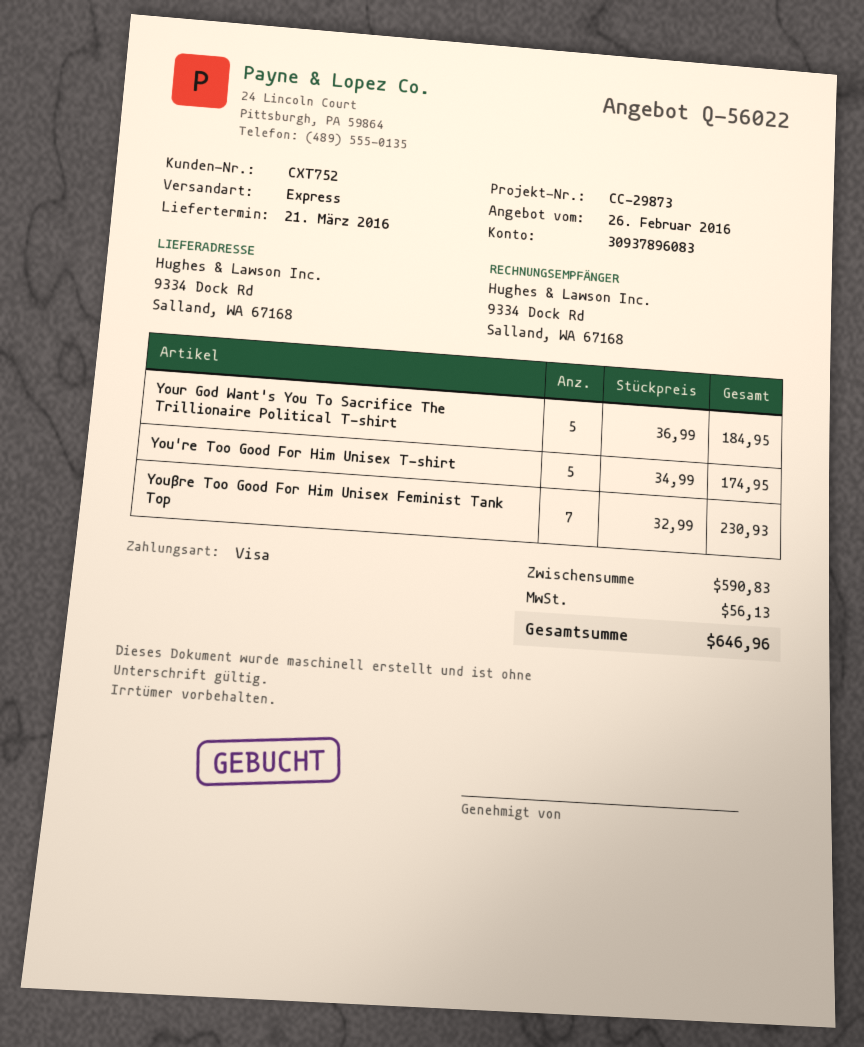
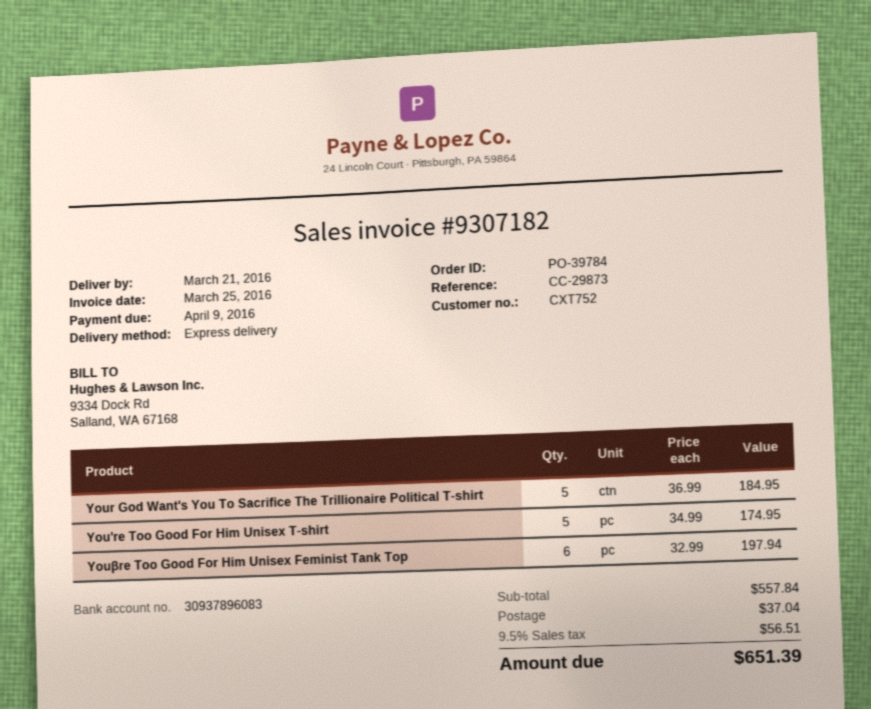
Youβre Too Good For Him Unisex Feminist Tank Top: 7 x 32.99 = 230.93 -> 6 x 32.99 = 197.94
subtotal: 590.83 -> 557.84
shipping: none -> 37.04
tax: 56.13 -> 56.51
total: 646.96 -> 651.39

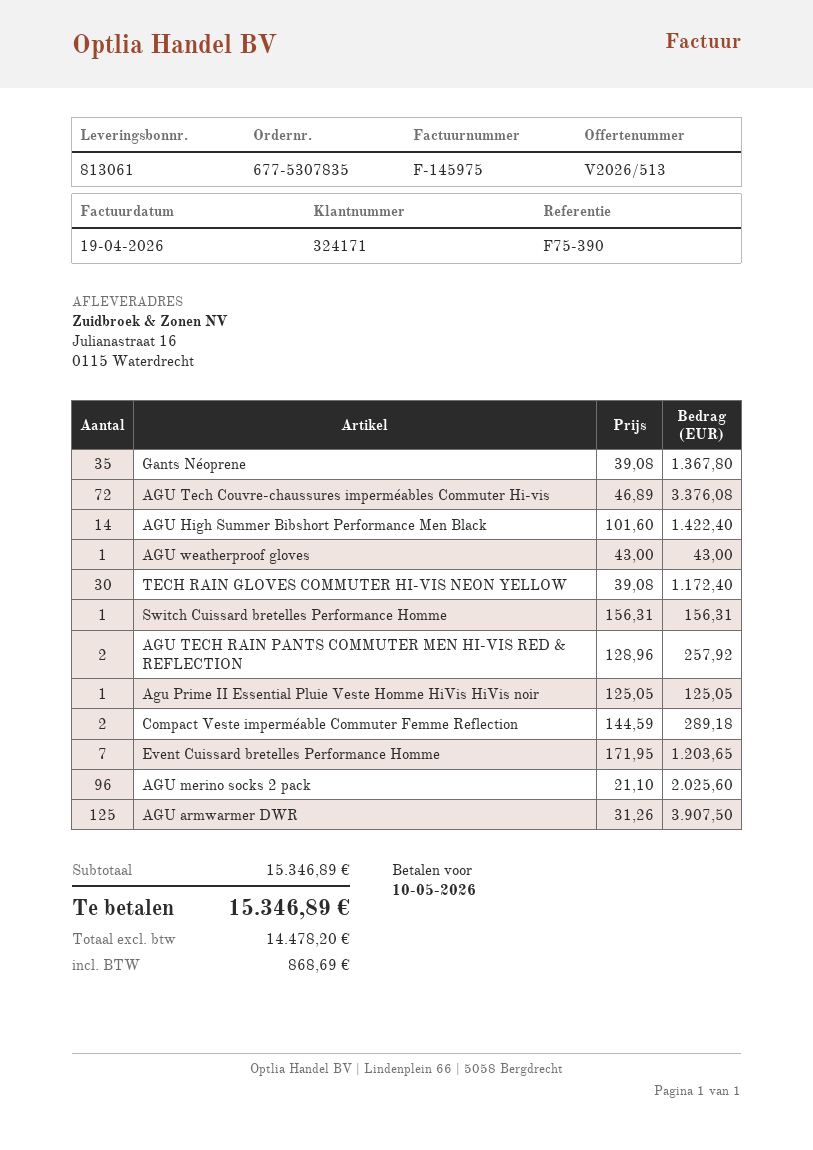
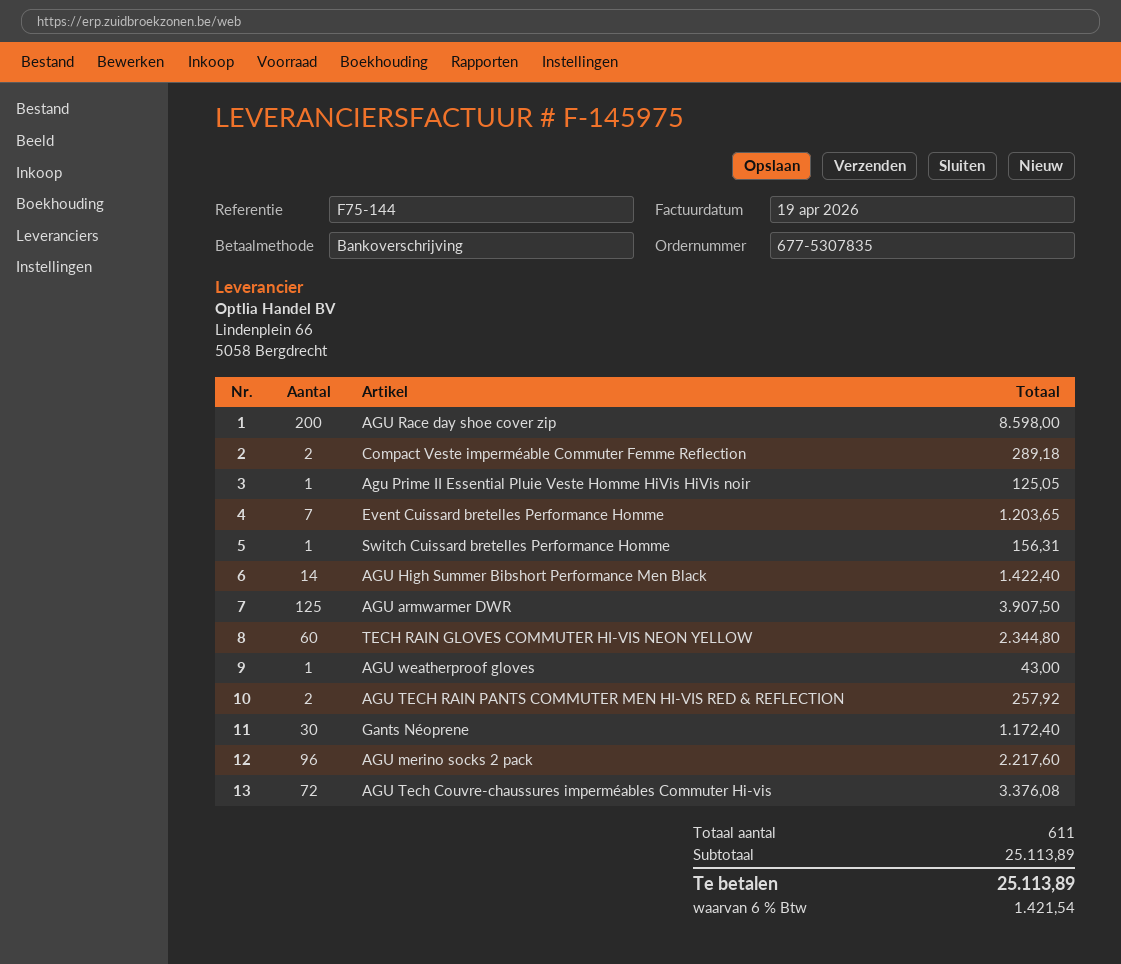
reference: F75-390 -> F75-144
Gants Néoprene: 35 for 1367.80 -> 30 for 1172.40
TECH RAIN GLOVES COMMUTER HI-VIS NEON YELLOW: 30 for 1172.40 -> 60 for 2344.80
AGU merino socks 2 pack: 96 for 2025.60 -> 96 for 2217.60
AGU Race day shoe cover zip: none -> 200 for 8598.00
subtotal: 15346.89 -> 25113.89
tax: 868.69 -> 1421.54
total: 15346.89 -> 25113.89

#### Your task:
The full listing, reproduced exactly and without pictures, is the expected output.

#### Answer for this exercise:
Youβre Too Good For Him Unisex Feminist Tank Top: 7 x 32.99 = 230.93 -> 6 x 32.99 = 197.94
subtotal: 590.83 -> 557.84
shipping: none -> 37.04
tax: 56.13 -> 56.51
total: 646.96 -> 651.39

reference: F75-390 -> F75-144
Gants Néoprene: 35 for 1367.80 -> 30 for 1172.40
TECH RAIN GLOVES COMMUTER HI-VIS NEON YELLOW: 30 for 1172.40 -> 60 for 2344.80
AGU merino socks 2 pack: 96 for 2025.60 -> 96 for 2217.60
AGU Race day shoe cover zip: none -> 200 for 8598.00
subtotal: 15346.89 -> 25113.89
tax: 868.69 -> 1421.54
total: 15346.89 -> 25113.89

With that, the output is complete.